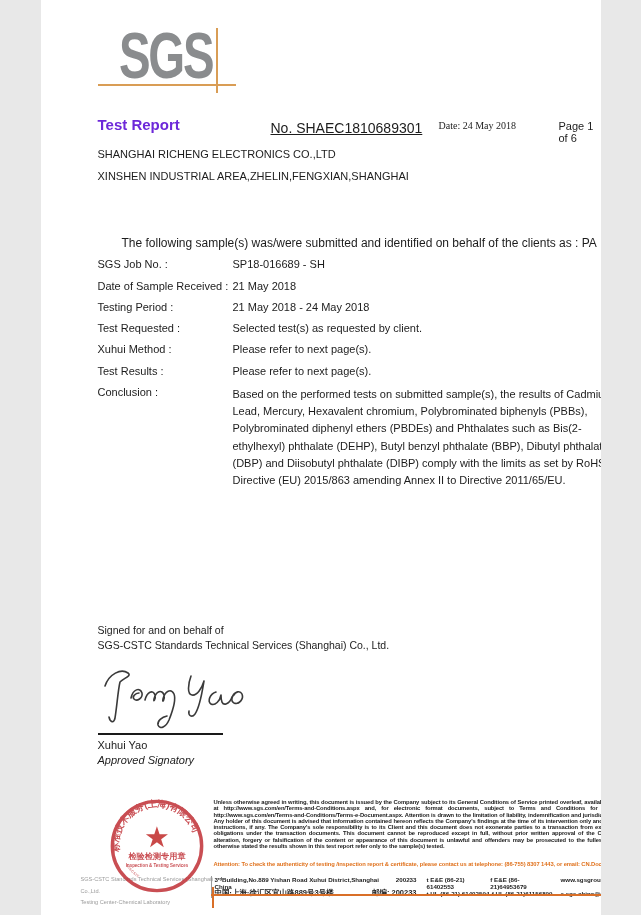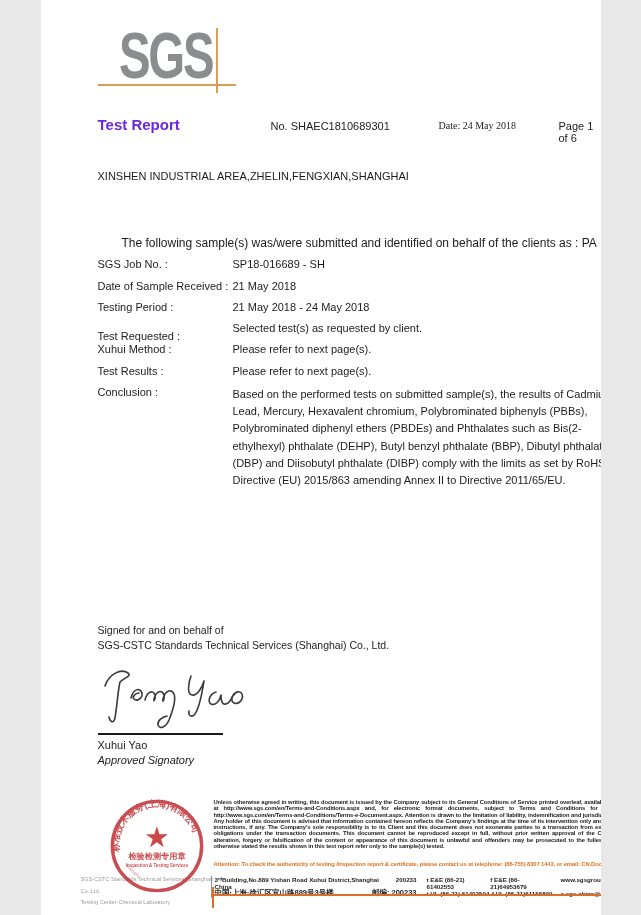"No. SHAEC1810689301" .report-no { font-size: 11px -> 14px; text-decoration: none -> underline }
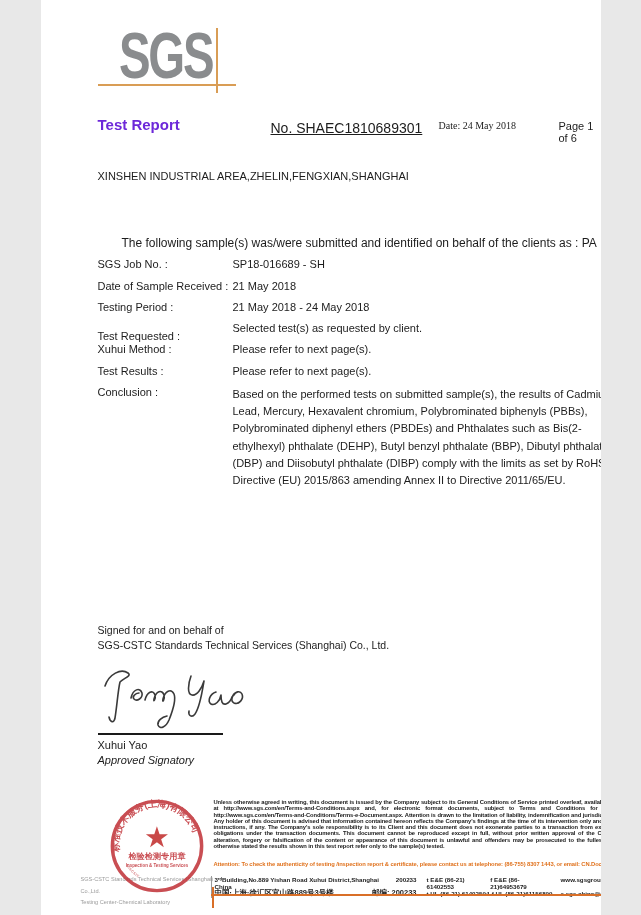"SHANGHAI RICHENG ELECTRONICS CO.,LTD" div.abs { html: none -> <div>SHANGHAI RICHENG ELECTRONICS CO.,LTD</div> }
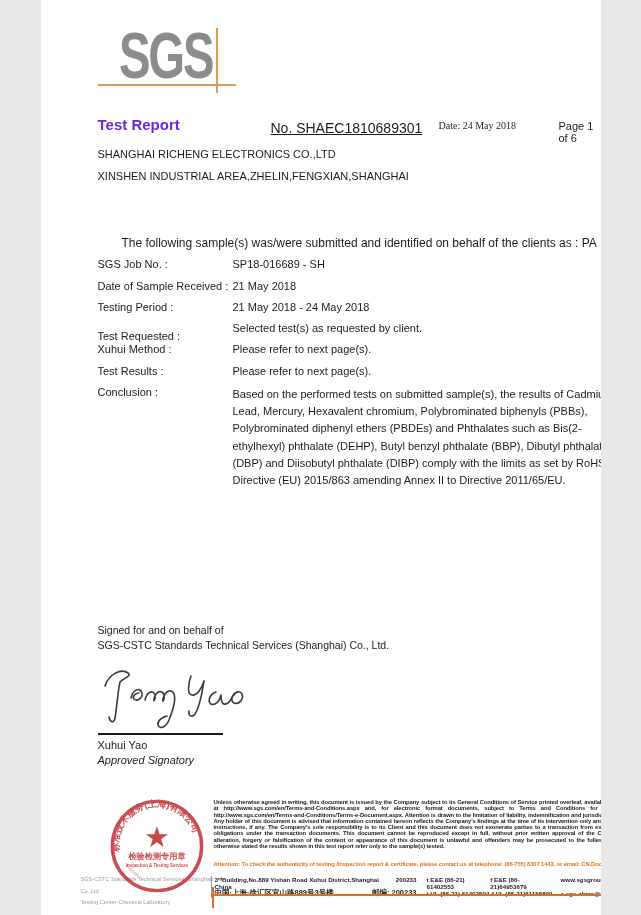"Test Requested :" div.abs { top: 330px -> 322px }
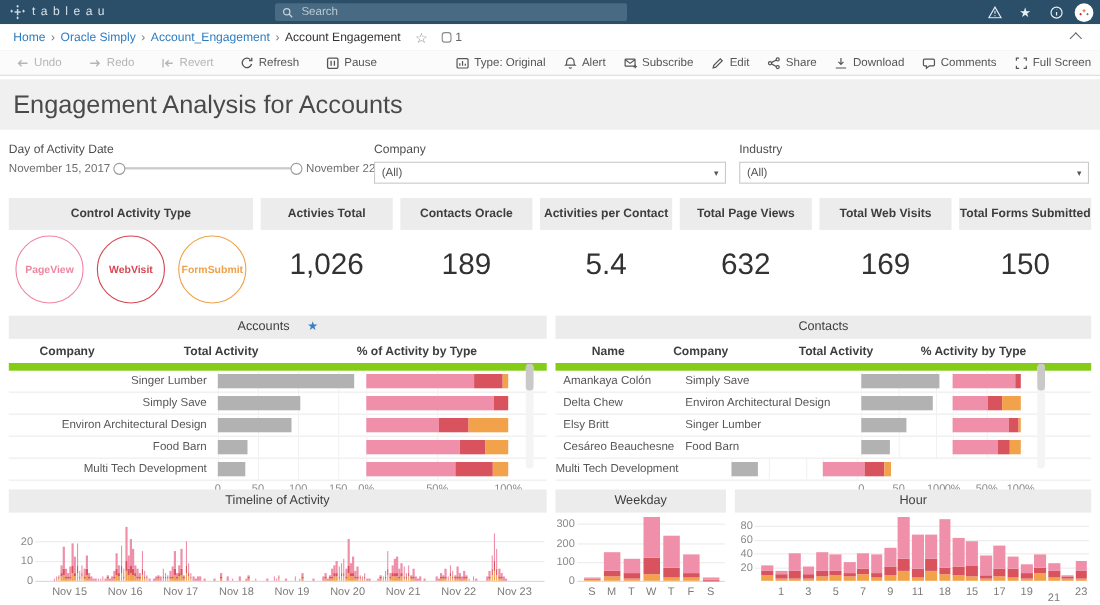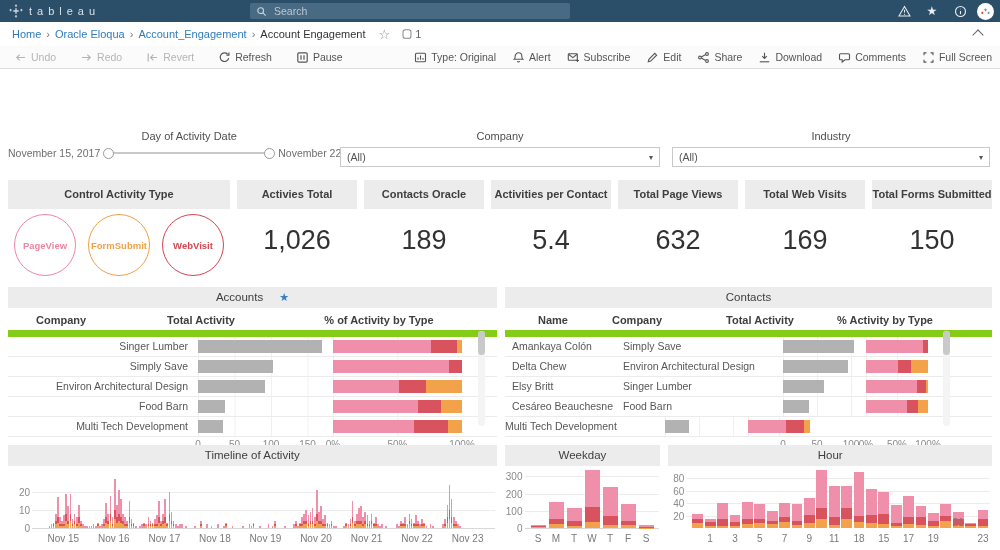"Oracle Eloqua" span.bc-link { text: Eloqua -> Simply }
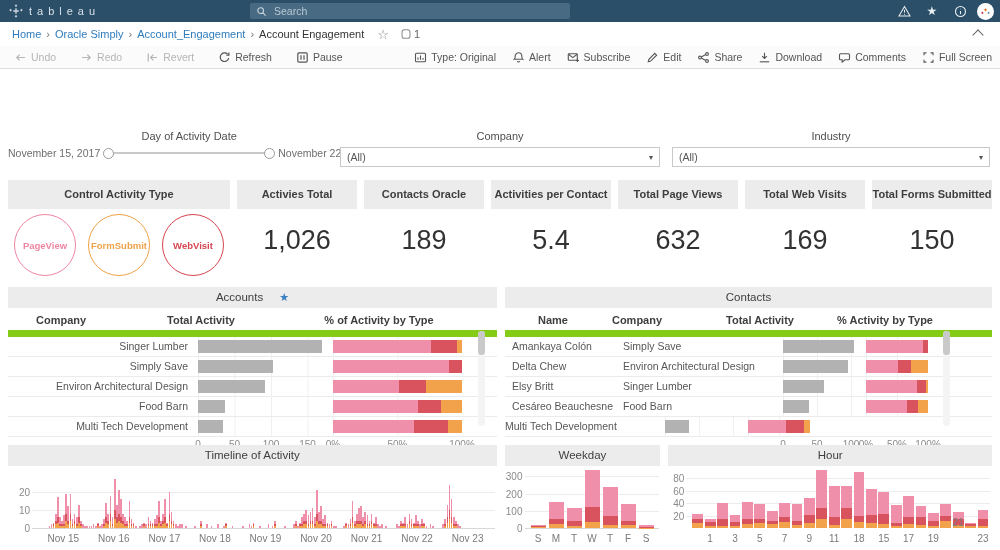"Engagement Analysis for Accounts" div.titleband { html: none -> <div> <div>Engagement Analysis for Accounts</div> </div> }
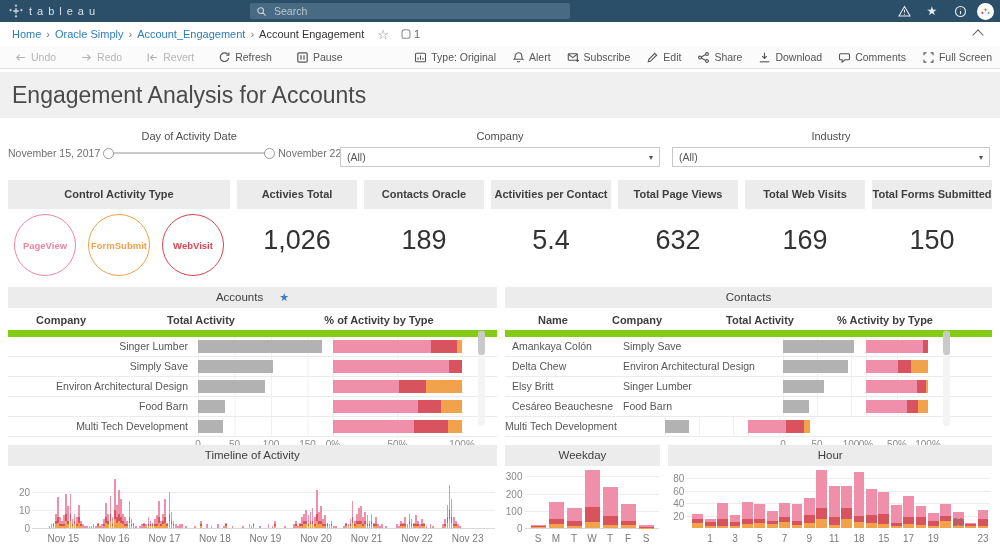"Day of Activity Date" .filters { text-align: center -> none }
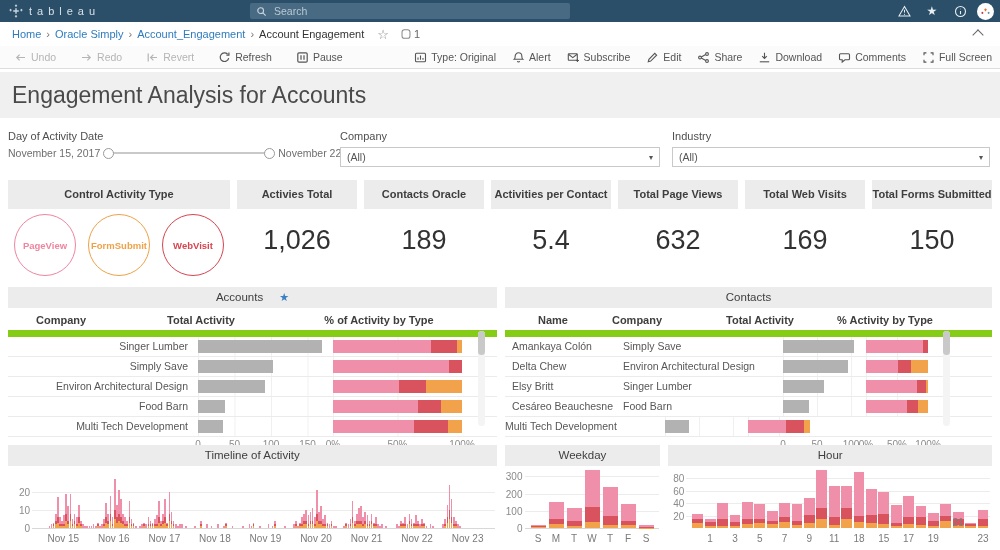"FormSubmit" div.act-circle { order: before "WebVisit" -> after "WebVisit" }
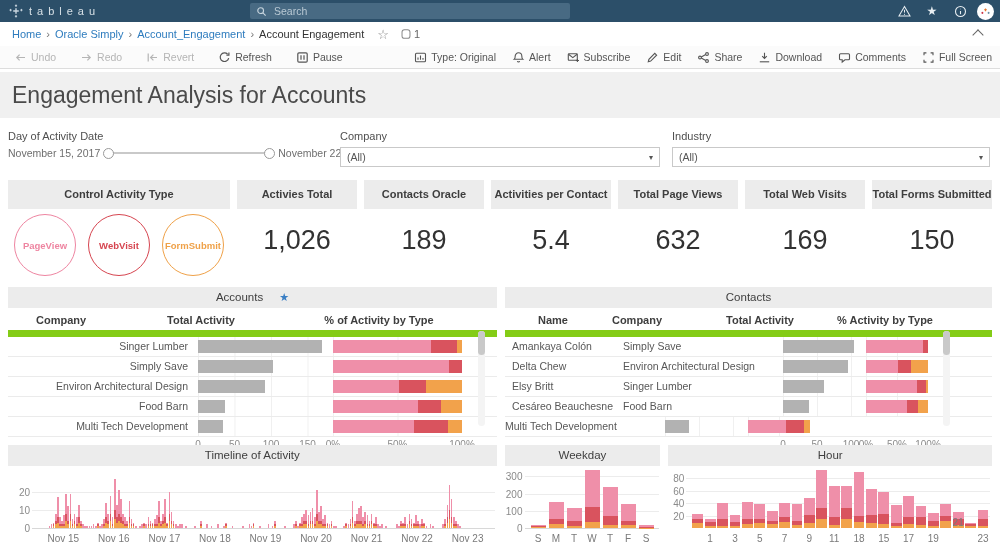"21" div.xlab { top: 51px -> 72px }
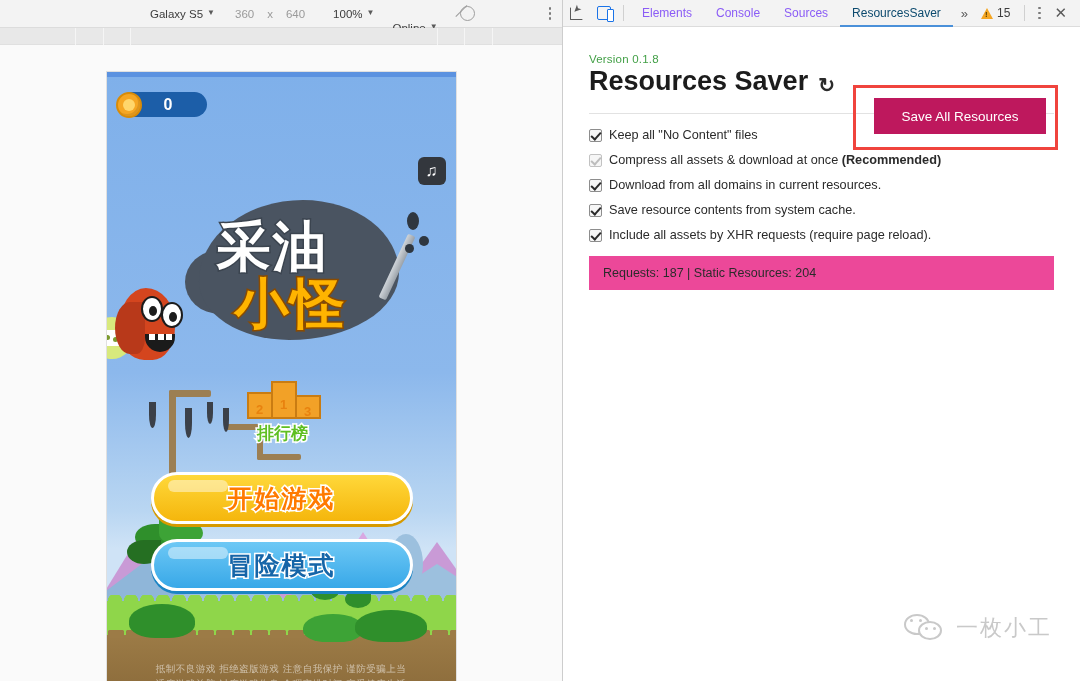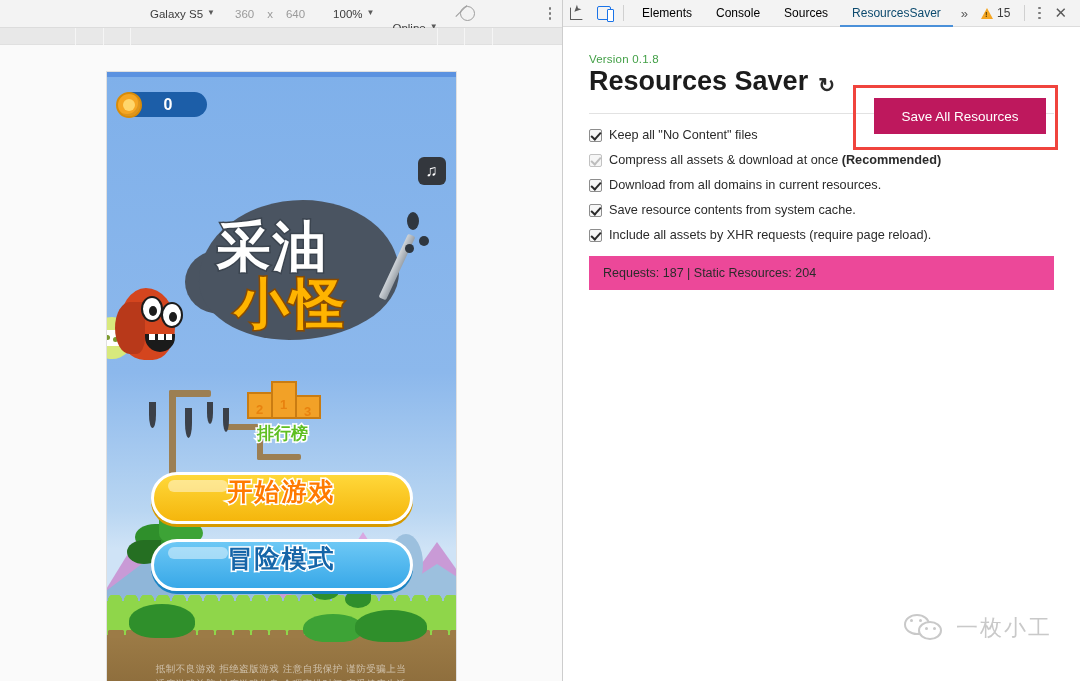"Elements" .dt-tab { color: #000000 -> #8b5cf6 }
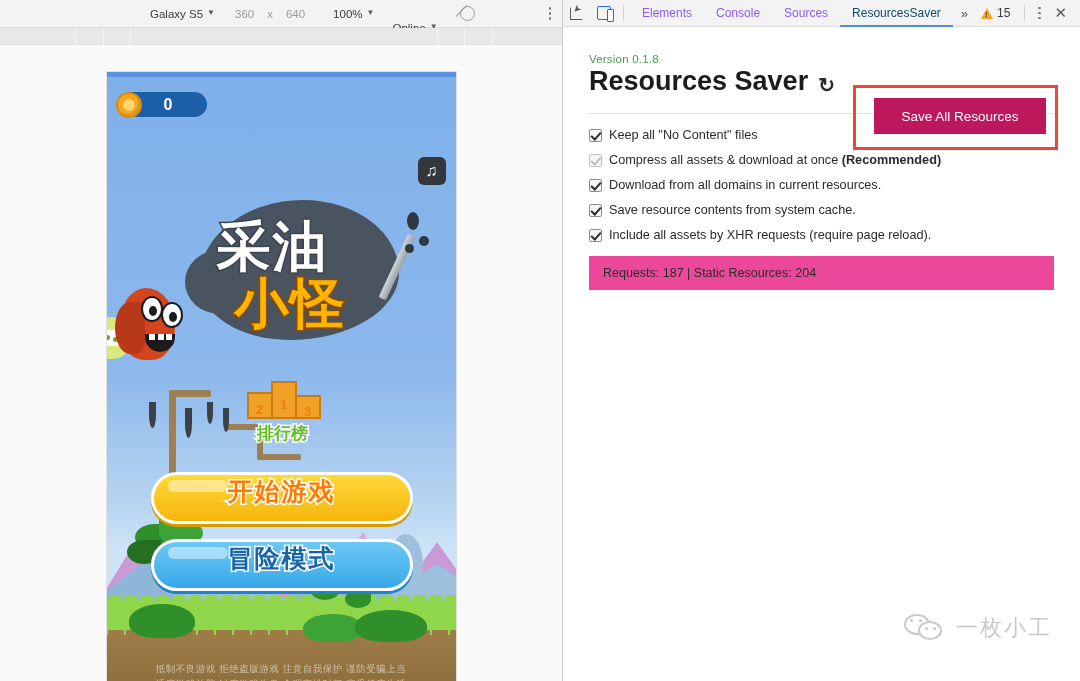"开始游戏" .gbtn { align-items: none -> center }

§ **Brief**
What you return must match each record exactly and contain no images.

§ **Exercise output**
"No. SHAEC1810689301" .report-no { font-size: 11px -> 14px; text-decoration: none -> underline }
"SHANGHAI RICHENG ELECTRONICS CO.,LTD" div.abs { html: none -> <div>SHANGHAI RICHENG ELECTRONICS CO.,LTD</div> }
"Test Requested :" div.abs { top: 330px -> 322px }
"Oracle Eloqua" span.bc-link { text: Eloqua -> Simply }
"Engagement Analysis for Accounts" div.titleband { html: none -> <div> <div>Engagement Analysis for Accounts</div> </div> }
"Day of Activity Date" .filters { text-align: center -> none }
"FormSubmit" div.act-circle { order: before "WebVisit" -> after "WebVisit" }
"21" div.xlab { top: 51px -> 72px }
"Elements" .dt-tab { color: #000000 -> #8b5cf6 }
"开始游戏" .gbtn { align-items: none -> center }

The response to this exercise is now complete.